4.              En l’espèce, la décision attaquée est fondée sur le chiffre 497.1 CMRM. En reprenant l’argumentation du Dr X.________, médecin au SMR, selon lequel la fréquence respiratoire à l’arrivée au service de néonatologie était dans la norme, l’assurée étant ainsi déjà asymptomatique à son arrivée dans ce service et n’ayant nécessité qu’une surveillance et aucun soin intensif dans ce service, l’intimé a exclu à juste titre l’application de l’art. 497 OIC. Il est vrai que la gazométrie pratiquée après la naissance révélait une légère acidose respiratoire avec rétention de CO2 motivant la mise en place d’une CPAP nasale. Le chiffre 497.1 CMRM exclut toutefois que le critère de gravité ou de sévérité posé par l’art. 497 OIC soit rempli lorsque l’état du patient s’est normalisé à la suite du transfert dans un service de néonatologie, sans que la poursuite d’un traitement dans ce service s’avère nécessaire. Il n’y a pas de motif de s’écarter de cette directive administrative, qui reste inscrite dans le cadre légal de l’art. 497 OIC. Dans ces conditions, il appartient à l’assurance-maladie, non à l’assurance-invalidité, de prendre en charge les frais d’hospitalisation litigieux aux conditions posées par la LAMal.

 

5.              a) Il s’ensuit que le recours, mal fondé, doit être rejeté et la décision attaquée confirmée.

 

              b) En dérogation à l'art. 61 let. a LPGA, la procédure de recours en matière de contestations portant sur l'octroi ou le refus de prestations de l’assurance-invalidité devant le tribunal cantonal des assurances est soumise à des frais judiciaires (art. 69 al. 1bis LAI).
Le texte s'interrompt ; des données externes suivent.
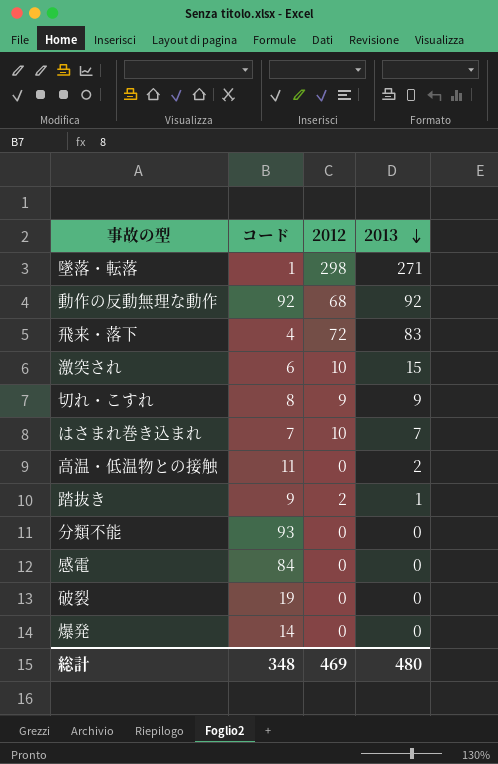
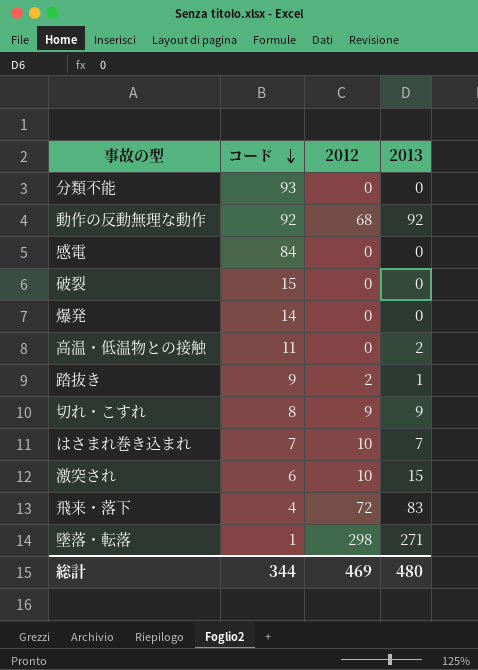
row order: 2013 descending -> コード descending
破裂 | コード: 19 -> 15
総計 | コード: 348 -> 344

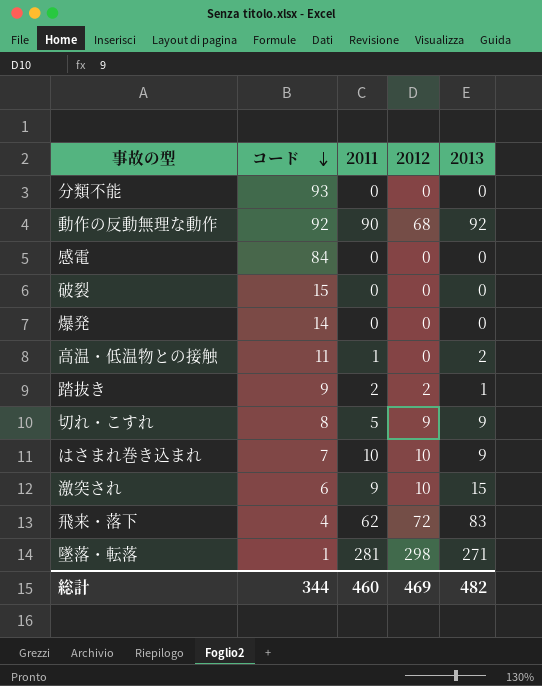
column 2011 | position: none -> 3
はさまれ巻き込まれ | 2013: 7 -> 9
総計 | 2013: 480 -> 482

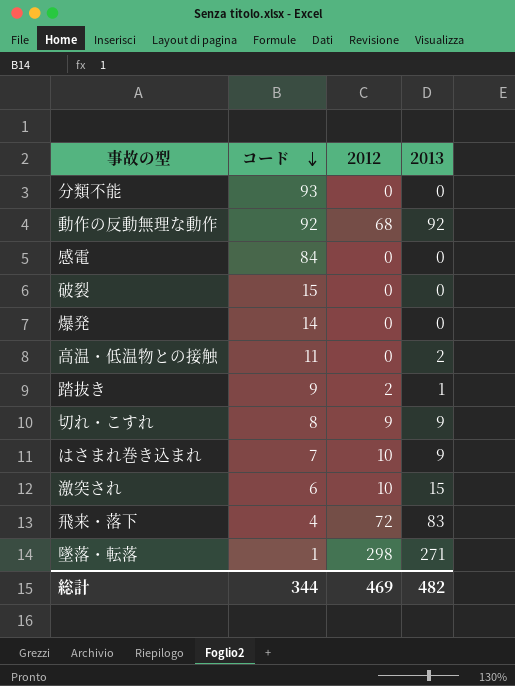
column 2011 | position: 3 -> none

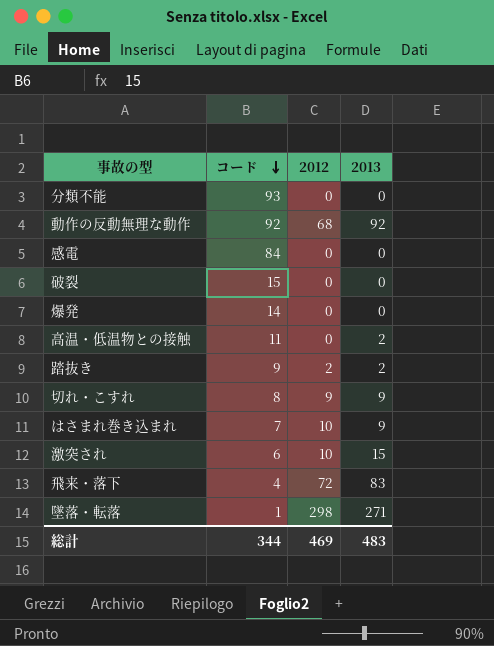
踏抜き | 2013: 1 -> 2
総計 | 2013: 482 -> 483

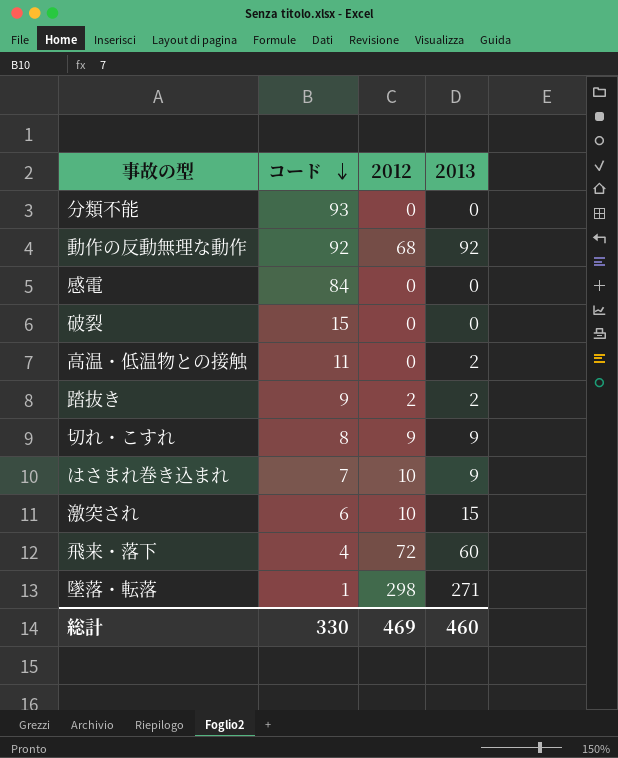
row 爆発: 14 | 0 | 0 -> none
飛来・落下 | 2013: 83 -> 60
総計 | コード: 344 -> 330
総計 | 2013: 483 -> 460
En l'espèce, il convient d'arrêter ces frais à 400 fr. et de les mettre à charge de la recourante, qui succombe.

 

              c) Enfin, il n’y a pas lieu d’allouer de dépens, la recourante n’obtenant pas gain de cause et ayant agi sans le concours d’un mandataire professionnel (cf. art. 61 let. g LPGA et 55 al. 1 LPA-VD).

 

 

Par ces motifs,

la Cour des assurances sociales

prononce :

 

              I.              Le recours est rejeté.

 

              II.              La décision rendue le 11 novembre 2014 par l’Office de l’assurance-invalidité pour le canton de Vaud est confirmée.

 

              III.              Les frais de justice, arrêtés à 400 fr. (quatre cents francs), sont mis à la charge de la recourante.

 

              IV.              Il n’est pas alloué de dépens.

 

Le président :               La greffière :

 

 

 

Du

 

              L'arrêt qui précède, dont la rédaction a été approuvée à huis clos, est notifié à :

 

‑              B.P.________ et C.P.________ (pour A.P.________),

‑              Office de l’assurance-invalidité pour le canton de Vaud,

-              Office fédéral des assurances sociales,

 

par l'envoi de photocopies.

 

 

 

 

              Le présent arrêt peut faire l'objet d'un recours en matière de droit public devant le Tribunal fédéral au sens des art. 82 ss LTF (loi du 17 juin 2005 sur le Tribunal fédéral ; RS 173.110), cas échéant d'un recours constitutionnel subsidiaire au sens des art. 113 ss LTF. Ces recours doivent être déposés devant le Tribunal fédéral (Schweizerhofquai 6, 6004 Lucerne) dans les trente jours qui suivent la présente notification (art. 100 al. 1 LTF).